[Web interface edit records]
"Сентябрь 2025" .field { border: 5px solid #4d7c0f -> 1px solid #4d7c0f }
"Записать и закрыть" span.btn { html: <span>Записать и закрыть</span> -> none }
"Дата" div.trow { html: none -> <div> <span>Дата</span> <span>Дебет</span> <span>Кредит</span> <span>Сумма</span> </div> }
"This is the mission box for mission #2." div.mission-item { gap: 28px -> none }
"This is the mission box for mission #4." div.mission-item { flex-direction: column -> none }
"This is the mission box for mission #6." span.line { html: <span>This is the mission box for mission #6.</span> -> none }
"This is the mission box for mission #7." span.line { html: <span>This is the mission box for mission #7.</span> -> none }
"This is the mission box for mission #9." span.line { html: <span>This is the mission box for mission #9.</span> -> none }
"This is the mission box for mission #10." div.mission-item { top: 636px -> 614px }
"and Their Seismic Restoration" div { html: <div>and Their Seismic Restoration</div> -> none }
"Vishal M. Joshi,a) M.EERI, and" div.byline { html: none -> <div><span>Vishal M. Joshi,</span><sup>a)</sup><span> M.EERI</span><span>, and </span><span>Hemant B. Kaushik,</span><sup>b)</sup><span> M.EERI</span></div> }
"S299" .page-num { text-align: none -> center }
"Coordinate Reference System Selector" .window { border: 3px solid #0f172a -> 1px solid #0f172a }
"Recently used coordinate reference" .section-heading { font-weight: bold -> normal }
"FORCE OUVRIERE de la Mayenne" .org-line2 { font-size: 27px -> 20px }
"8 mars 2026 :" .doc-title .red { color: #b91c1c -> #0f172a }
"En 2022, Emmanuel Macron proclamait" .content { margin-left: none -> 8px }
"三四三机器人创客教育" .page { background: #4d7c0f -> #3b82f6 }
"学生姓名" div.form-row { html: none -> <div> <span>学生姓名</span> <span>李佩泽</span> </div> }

■ ABOUT THIS EXERCISE: Once you find the line with "for mission #6.</span>" in the entries above, output it and each line after it up to and including the line with "for mission #7.</span>", and nothing else.

■ ANSWER FOR THE TASK:
"This is the mission box for mission #6." span.line { html: <span>This is the mission box for mission #6.</span> -> none }
"This is the mission box for mission #7." span.line { html: <span>This is the mission box for mission #7.</span> -> none }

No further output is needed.